Purtroppo, dalle Alpi alle Piramidi di casa nostra il fenomeno della corruzione pubblica è degenerato al punto tale che la gente non ci fa più caso. Sa bene che, per una licenza edilizia, per un appalto pubblico a cui partecipare, per una qualsiasi cosa collegata all’erogazione di contributi pubblici, la mazzetta è d’obbligo.
Tutto funziona a quintali d’olio extravergine, là dove per extra vergine si intendono mazzette opulente. Allora sì che le pratiche camminano, che le licenze vengono firmate nei tempi dovuti, che le costruzioni abusive non vengono viste a dispetto dell’inadempiente che si vede sequestrare casa per il più stupido degli abusi.
Se, poi, alziamo lo sguardo in alto, sempre più in alto, allora sì che l’incredulità assume tinte di verità, per quanto inconcepibile essa sia per gli eterni ingenui in libera circolazione tra le legioni del popolo.

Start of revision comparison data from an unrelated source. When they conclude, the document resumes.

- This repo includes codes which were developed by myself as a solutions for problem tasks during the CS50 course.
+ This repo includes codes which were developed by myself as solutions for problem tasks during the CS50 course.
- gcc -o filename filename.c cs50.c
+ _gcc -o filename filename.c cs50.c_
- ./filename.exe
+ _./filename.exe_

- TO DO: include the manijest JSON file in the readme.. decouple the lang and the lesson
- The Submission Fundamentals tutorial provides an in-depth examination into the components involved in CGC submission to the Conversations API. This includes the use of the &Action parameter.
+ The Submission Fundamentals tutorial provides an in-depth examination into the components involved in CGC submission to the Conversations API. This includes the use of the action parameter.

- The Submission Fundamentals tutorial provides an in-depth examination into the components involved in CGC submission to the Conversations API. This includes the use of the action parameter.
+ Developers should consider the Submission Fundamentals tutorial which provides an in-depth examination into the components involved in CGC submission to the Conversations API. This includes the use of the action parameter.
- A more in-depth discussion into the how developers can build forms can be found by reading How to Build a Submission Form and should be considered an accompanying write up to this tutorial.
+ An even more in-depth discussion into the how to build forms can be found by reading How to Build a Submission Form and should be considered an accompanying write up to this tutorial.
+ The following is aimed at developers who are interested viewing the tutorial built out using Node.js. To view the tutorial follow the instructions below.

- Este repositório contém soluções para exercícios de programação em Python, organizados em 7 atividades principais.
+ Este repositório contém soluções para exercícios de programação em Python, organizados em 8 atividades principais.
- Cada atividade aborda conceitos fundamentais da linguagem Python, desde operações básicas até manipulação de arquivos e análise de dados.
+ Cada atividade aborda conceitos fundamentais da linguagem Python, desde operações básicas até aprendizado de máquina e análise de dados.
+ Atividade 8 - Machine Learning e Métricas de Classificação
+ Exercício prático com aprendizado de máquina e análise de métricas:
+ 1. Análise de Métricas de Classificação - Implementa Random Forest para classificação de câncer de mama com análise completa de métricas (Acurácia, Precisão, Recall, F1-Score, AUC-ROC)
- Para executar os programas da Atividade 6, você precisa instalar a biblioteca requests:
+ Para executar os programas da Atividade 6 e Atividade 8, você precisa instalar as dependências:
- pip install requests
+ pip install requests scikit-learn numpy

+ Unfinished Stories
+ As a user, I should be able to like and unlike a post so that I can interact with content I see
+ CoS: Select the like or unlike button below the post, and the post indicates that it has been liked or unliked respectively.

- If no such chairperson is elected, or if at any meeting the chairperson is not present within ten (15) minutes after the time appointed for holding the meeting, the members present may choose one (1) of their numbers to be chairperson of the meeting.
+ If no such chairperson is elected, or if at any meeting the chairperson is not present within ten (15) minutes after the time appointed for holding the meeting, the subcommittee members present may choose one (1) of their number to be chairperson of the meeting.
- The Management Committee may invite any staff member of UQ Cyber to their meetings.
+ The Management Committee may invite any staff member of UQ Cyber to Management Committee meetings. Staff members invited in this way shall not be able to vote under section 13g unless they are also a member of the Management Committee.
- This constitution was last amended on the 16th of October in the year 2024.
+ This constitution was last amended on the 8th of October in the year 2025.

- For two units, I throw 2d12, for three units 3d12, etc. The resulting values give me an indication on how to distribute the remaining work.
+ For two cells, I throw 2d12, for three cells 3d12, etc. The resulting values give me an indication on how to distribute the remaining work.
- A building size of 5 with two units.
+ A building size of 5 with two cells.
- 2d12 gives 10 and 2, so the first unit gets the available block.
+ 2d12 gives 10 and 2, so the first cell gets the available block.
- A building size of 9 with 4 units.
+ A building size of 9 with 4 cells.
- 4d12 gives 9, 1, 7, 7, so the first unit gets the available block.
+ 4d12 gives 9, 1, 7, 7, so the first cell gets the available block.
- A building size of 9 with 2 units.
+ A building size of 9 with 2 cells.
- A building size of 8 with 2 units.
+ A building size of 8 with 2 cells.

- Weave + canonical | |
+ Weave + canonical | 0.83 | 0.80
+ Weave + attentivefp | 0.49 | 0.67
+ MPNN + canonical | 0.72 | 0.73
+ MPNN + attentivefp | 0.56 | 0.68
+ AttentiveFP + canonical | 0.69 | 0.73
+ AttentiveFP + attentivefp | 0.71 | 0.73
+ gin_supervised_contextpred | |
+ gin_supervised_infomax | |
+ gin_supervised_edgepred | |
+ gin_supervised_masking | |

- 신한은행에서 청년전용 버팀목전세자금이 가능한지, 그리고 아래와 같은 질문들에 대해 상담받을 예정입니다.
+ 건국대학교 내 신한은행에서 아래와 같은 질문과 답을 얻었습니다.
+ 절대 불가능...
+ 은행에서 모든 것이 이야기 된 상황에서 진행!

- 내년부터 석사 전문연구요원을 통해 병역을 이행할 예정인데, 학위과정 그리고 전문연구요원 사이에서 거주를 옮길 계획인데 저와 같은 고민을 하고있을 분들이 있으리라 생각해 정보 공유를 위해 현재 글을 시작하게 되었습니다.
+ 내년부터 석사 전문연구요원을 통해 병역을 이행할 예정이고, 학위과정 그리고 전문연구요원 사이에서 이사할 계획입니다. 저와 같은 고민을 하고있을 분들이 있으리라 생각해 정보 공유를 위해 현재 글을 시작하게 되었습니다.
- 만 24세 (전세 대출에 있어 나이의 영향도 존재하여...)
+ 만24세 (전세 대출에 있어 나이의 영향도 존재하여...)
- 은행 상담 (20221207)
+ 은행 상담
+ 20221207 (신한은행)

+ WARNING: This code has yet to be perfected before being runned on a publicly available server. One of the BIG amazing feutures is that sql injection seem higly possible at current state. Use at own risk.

Accusare la classe politica dirigente di ieri e di oggi non è un pregiudizio. La classe politica educa chi le consente di primeggiare a vita sul palcoscenico del potere. Il voto non è altro che la garanzia del privilegio. Privilegio che, una volta conseguito, è duro a morire. E’ sufficiente tenere in caldo quei voti, in cambio dello scambio. Collocare ai piani alti della pubblica amministrazione le teste di legno del portatore di voti garantiti (un sindaco, un amministratore di periferia, un medico della mutua con clientela numerosa e votante) diventa allora una logica contropartita, con il beneficio in più della fedeltà eterna al politico da parte del burocrate raccomandato e promosso sul campo, pur in virtù di titoli per i quali dovrebbe a mala pena accomodarsi al centro della scala.
Così avviene per i concorsi pubblici, così avviene per tutto ciò che, di fatto, dipende dal potere politico. Generalizzare è peccato, il qualunquismo critico è pericoloso e, quindi, poco credibile. Ne siamo certi.
E a chi avesse voglia di mandarci un rimbrotto chiediamo scusa. Non ce l’avevamo con lui o con lei. Così come il Presidente della Corte dei Conti non ce l’aveva con nessuno in particolare. Salvo che con tutti. Con tutti coloro, almeno, che rientrano in quel 36% (per pessimismo abbiamo arrotondato al 40% circa) di evasori che calpestano il rimanente 64% della popolazione in regola con le tasse; ce l’aveva, e ce l’ha, il buon Presidente, con le legioni di corrotti che fanno della PA a cui appartengono terra di conquista, con quei politici che si mettono in tasca decine di milioni di euro sottraendole dalle casse dei partiti ai quali appartengono, con tutta quella feccia che cammina a testa alta, insomma, e che quando ti incontra ti ignora, pur senza aver mai messo piede in fabbrica, in ufficio, in un qualsiasi luogo in cui svetti in alto la parola lavoro.
Bisogno ricominciare daccapo, dall’età scolare, da una società di nuovi cittadini degni di vivere e convivere nel rispetto reciproco e della cosa pubblica. Non è e non sarà a lungo un percorso facile.
Può apparire strano. Ma le rivoluzioni delle idee hanno cambiato il mondo. Nuove rivoluzioni si impongono, nuovi maestri illuminati devono risorgere e guidare la nazione, una nuova etica, né più né meno che l’etica, deve farsi strada.
Accadrà, quando accadrà? Per ora il pessimismo si impone, rassegnati come siamo a convivere con mafia e poteri occulti, corruzione e degenerazione. In breve con quella burocrazia pubblica e cancerosa così invisa al Signor Presidente della Corte dei Conti.